LOG_LEVEL=info  # Options: debug, info, warn, error

Log Aggregation

For AWS deployments, logs are automatically available in CloudWatch:

# View logs in CloudWatch
aws logs tail /ecs/rack-gateway --follow

Add the Datadog agent and configure log collection:

logs:
  - type: docker
    source: rack-gateway
    service: rack-gateway

Use Filebeat to ship logs:

filebeat.inputs:
  - type: container
    paths:
      - /var/lib/docker/containers/*/*.log
    processors:
      - add_kubernetes_metadata: ~

Key Metrics

Monitor these metrics for Rack Gateway health:

Application Metrics

Metric	Description	Alert Threshold
Request latency	p50, p95, p99 response times	p99 > 2s
Error rate	5xx responses / total requests	> 1%
Request volume	Requests per second	Baseline deviation

Infrastructure Metrics

Metric	Description	Alert Threshold
CPU usage	Container CPU utilization	> 80% sustained
Memory usage	Container memory utilization	> 80%
Database connections	Active connection count	Near max_connections

Business Metrics

Metric	Description	Alert Threshold
Active sessions	Concurrent authenticated users	Capacity planning
API token usage	Requests per token	Anomaly detection
Failed authentications	OAuth/MFA failures	Spike detection

Alerting

Critical Alerts (Page On-Call)

Health endpoint returns non-200
Error rate exceeds 5%
Database connection failures
Authentication system unavailable

Warning Alerts (Notify Team)

Error rate exceeds 1%
Latency p99 exceeds SLA
CPU/memory approaching limits
Unusual access patterns detected

groups:
  - name: rack-gateway
    rules:
      - alert: GatewayHighErrorRate
        expr: |
          sum(rate(http_requests_total{job="rack-gateway",status=~"5.."}[5m]))
          / sum(rate(http_requests_total{job="rack-gateway"}[5m])) > 0.01
        for: 5m
        labels:
          severity: warning
        annotations:
          summary: "High error rate on Rack Gateway"

      - alert: GatewayDown
        expr: up{job="rack-gateway"} == 0
        for: 1m
        labels:
          severity: critical
        annotations:
          summary: "Rack Gateway is down"

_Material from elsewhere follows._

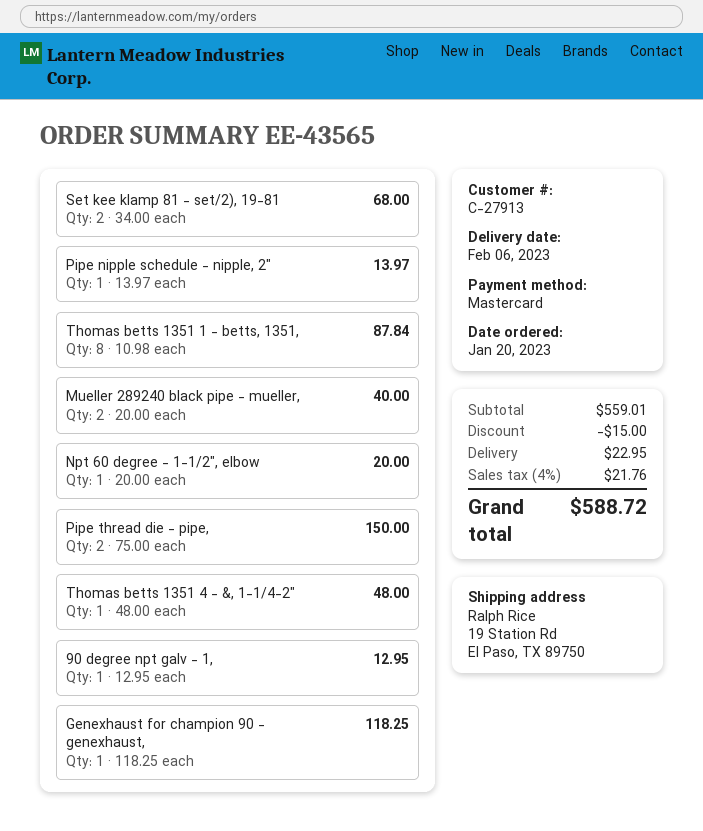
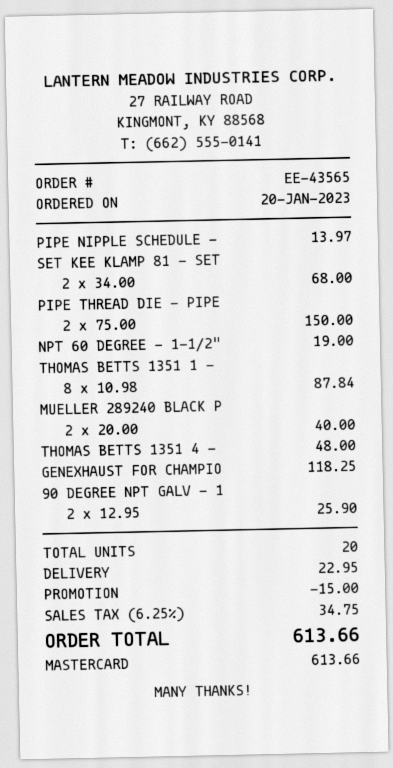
Npt 60 degree - 1-1/2", elbow: 1 x 20.00 = 20.00 -> 1 x 19.00 = 19.00
90 degree npt galv - 1,: 1 x 12.95 = 12.95 -> 2 x 12.95 = 25.90
tax: 4% = 21.76 -> 6.25% = 34.75
total: 588.72 -> 613.66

aws cloudwatch put-metric-alarm \
  --alarm-name rack-gateway-health \
  --metric-name HealthCheckStatus \
  --namespace AWS/Route53 \
  --statistic Minimum \
  --period 60 \
  --threshold 1 \
  --comparison-operator LessThanThreshold \
  --evaluation-periods 2 \
  --alarm-actions arn:aws:sns:us-east-1:123456789:alerts

Dashboard Example

Key panels for a monitoring dashboard:

Category	Metric	Value
Traffic	Request Rate	100 req/s
	Error Rate	0.5%
	Latency (p99)	150ms
Users	Active Users	50
	API Token Usage	200 req/min
	MFA Events	10
Resources	Database Connections	15/50
	CPU Usage	45%
	Memory	60%

Best Practices

Set up health check monitoring first - Basic availability is critical
Configure error tracking early - Catch issues before users report them
Create runbooks for alerts - Document response procedures
Review logs regularly - Don’t just alert, understand patterns
Test alerting - Verify alerts reach the right people